Agent Lifecycle
ABMForge agents have a small but explicit lifecycle contract.
The goal is to make agent creation, removal, event cancellation, spatial removal, and lifecycle recording predictable and reproducible.
Lifecycle statuses
ABMForge currently defines two agent lifecycle statuses:
| Status | Meaning |
|---|---|
active |
The agent is alive and can participate in simulation |
removed |
The agent has been removed from the model |
New agents start as:
agent.lifecycle_status == "active"
agent.is_alive is True
When an agent is removed:
agent.lifecycle_status == "removed"
agent.is_alive is False
Creating agents
Agents are normally created through the model's agent collection:
agent = model.agents.create(MyAgent, wealth=10)
or in batches:
agents = model.agents.create(MyAgent, n=100, wealth=10)
Each agent receives a stable unique_id.
Removing agents
Agents can remove themselves:
agent.remove()
This calls:
model.remove_agent(agent)
Agents can also be removed directly by id:
model.remove_agent(agent.unique_id)
Removal guarantees
When an agent is removed, ABMForge guarantees the following behaviour:
agent.remove()
-> agent.is_alive = False
-> agent.lifecycle_status = "removed"
-> agent is removed from model.agents
-> agent is removed from model.world, if a world is attached
-> pending events owned by the agent are cancelled
-> lifecycle_records receives an "agent_removed" record
-> event_records receives "cancelled" records for cancelled owned events
This contract makes removal behaviour easier to test, audit, and reproduce.
Collection removal
After removal, the agent is no longer in the model's agent collection.
agent.remove()
assert agent.unique_id not in model.agents
Looking up a removed agent by id should fail.
World removal
If the model has a spatial world attached, ABMForge attempts to remove the agent from the world as well.
Example:
model.world.place(agent, (2, 2))
agent.remove()
assert not hasattr(agent, "pos")
The agent's position is cleared by the space implementation.
Owned event cancellation
ABMForge's event queue supports event ownership.
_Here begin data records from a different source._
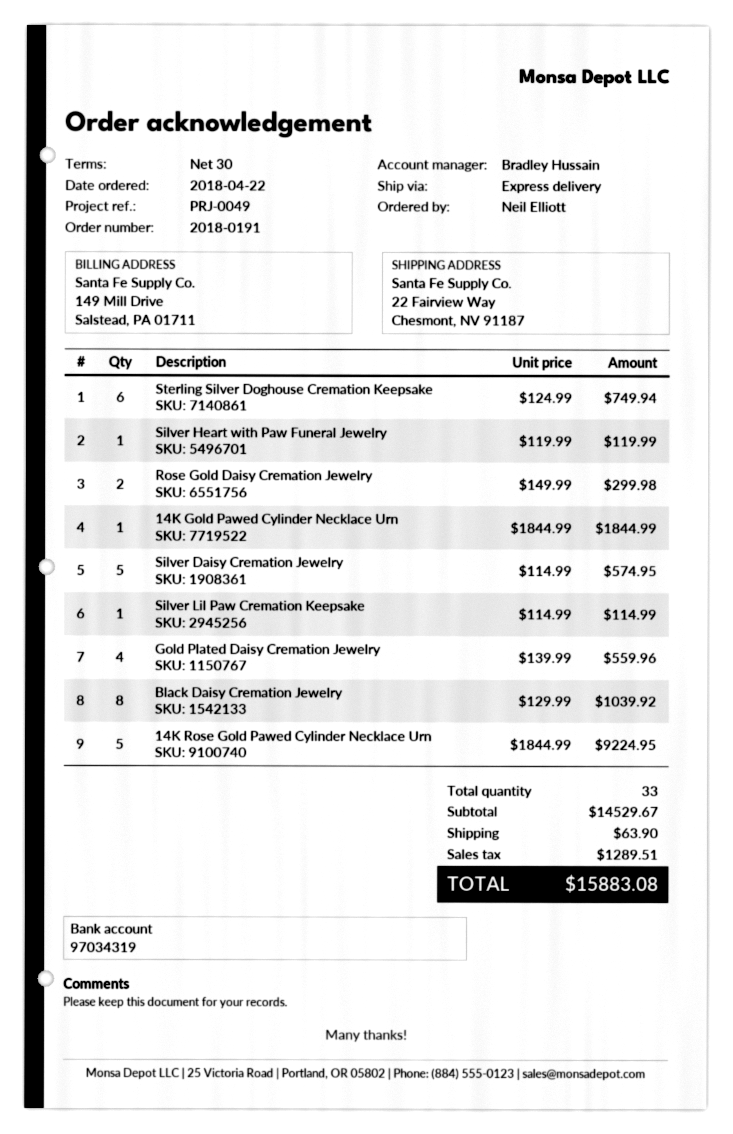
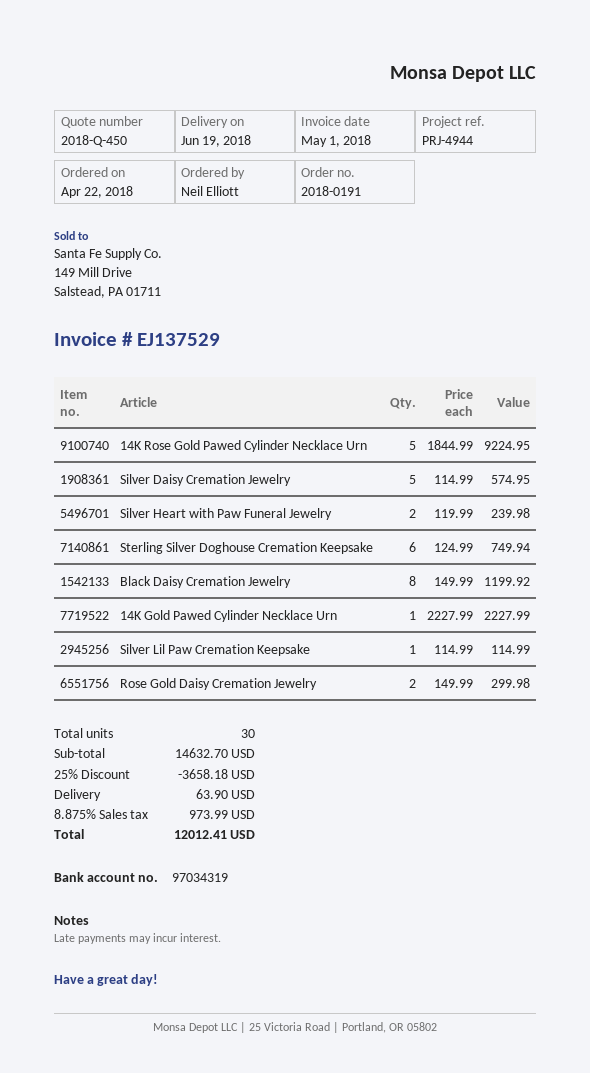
reference: PRJ-0049 -> PRJ-4944
Silver Heart with Paw Funeral Jewelry: 1 x 119.99 = 119.99 -> 2 x 119.99 = 239.98
14K Gold Pawed Cylinder Necklace Urn: 1 x 1844.99 = 1844.99 -> 1 x 2227.99 = 2227.99
Gold Plated Daisy Cremation Jewelry: 4 x 139.99 = 559.96 -> none
Black Daisy Cremation Jewelry: 8 x 129.99 = 1039.92 -> 8 x 149.99 = 1199.92
total quantity: 33 -> 30
subtotal: 14529.67 -> 14632.70
discount: none -> 25% = 3658.18
tax: 1289.51 -> 973.99
total: 15883.08 -> 12012.41

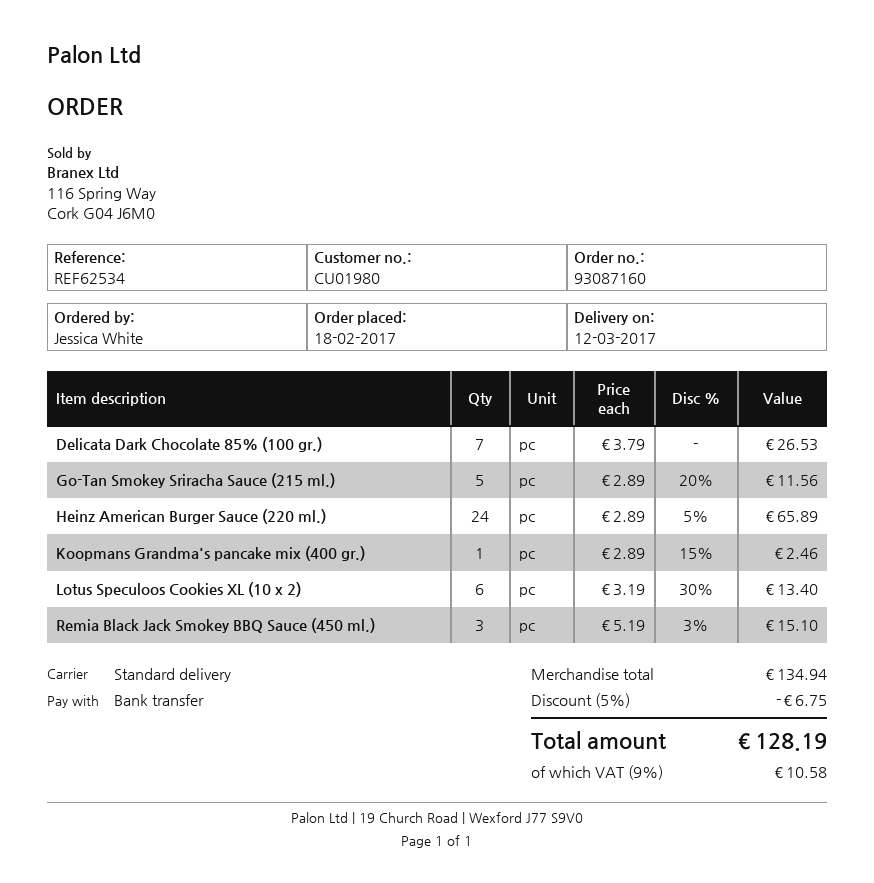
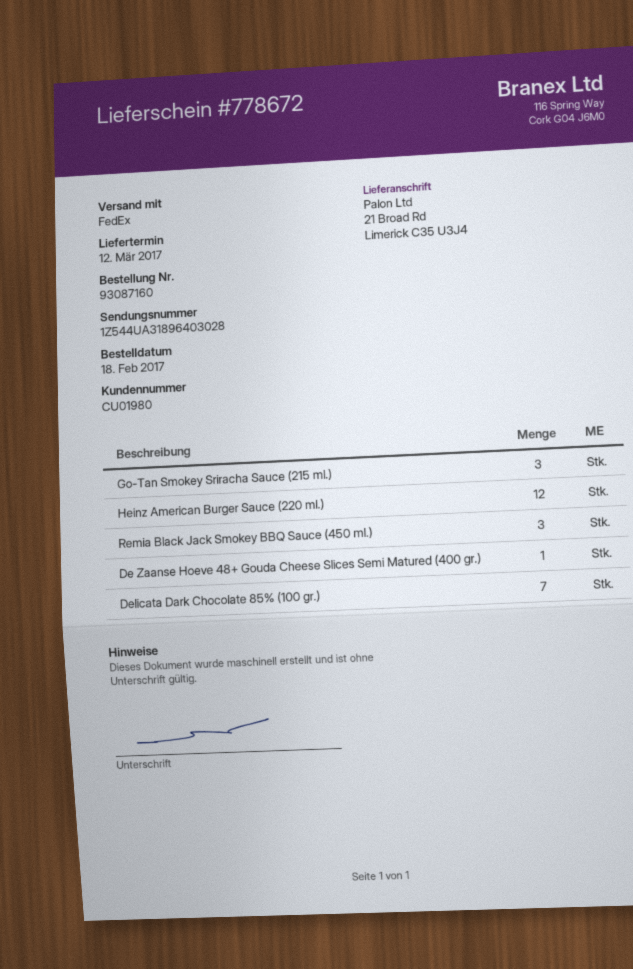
shipping method: standard -> FedEx
Go-Tan Smokey Sriracha Sauce (215 ml.): 5 -> 3
Heinz American Burger Sauce (220 ml.): 24 -> 12
Koopmans Grandma's pancake mix (400 gr.): 1 -> none
Lotus Speculoos Cookies XL (10 x 2): 6 -> none
De Zaanse Hoeve 48+ Gouda Cheese Slices Semi Matured (400 gr.): none -> 1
When an agent is removed, pending events owned by that agent are cancelled.
Example:
model.events.schedule(
callback=lambda: None,
after=1.0,
owner=agent.unique_id,
)
agent.remove()
The pending event is cancelled and should not execute later.
This is important for event-driven ABM models where agents schedule future actions.
Lifecycle records
Agent removal writes a lifecycle record.
A typical lifecycle record contains:
run_id
step
time
event = "agent_removed"
agent_id
details
Lifecycle records make simulation history easier to inspect after a run.
Event records
If owned events are cancelled during agent removal, ABMForge records event transitions with status:
cancelled
This links agent lifecycle changes to the event queue audit trail.
Snapshot behaviour
lifecycle_status is framework-managed lifecycle metadata.
It is intentionally excluded from user-facing agent snapshot state.
For example, if an agent has user attributes:
agent.wealth = 10
agent.mood = "happy"
the snapshot user state should contain:
{
"wealth": 10,
"mood": "happy",
}
not framework internal lifecycle metadata.
Modelling recommendation
Use agent.remove() when the removal is initiated by the agent itself.
Use model.remove_agent(agent_id) when the removal is initiated by the model, scheduler, policy rule, or external event.
Research reproducibility recommendation
If agent removal is part of the model's scientific mechanism, document:
- why agents are removed,
- when removal happens,
- whether removed agents can re-enter,
- whether removal cancels future events,
- which lifecycle records are expected.
This makes model behaviour easier to audit and reproduce.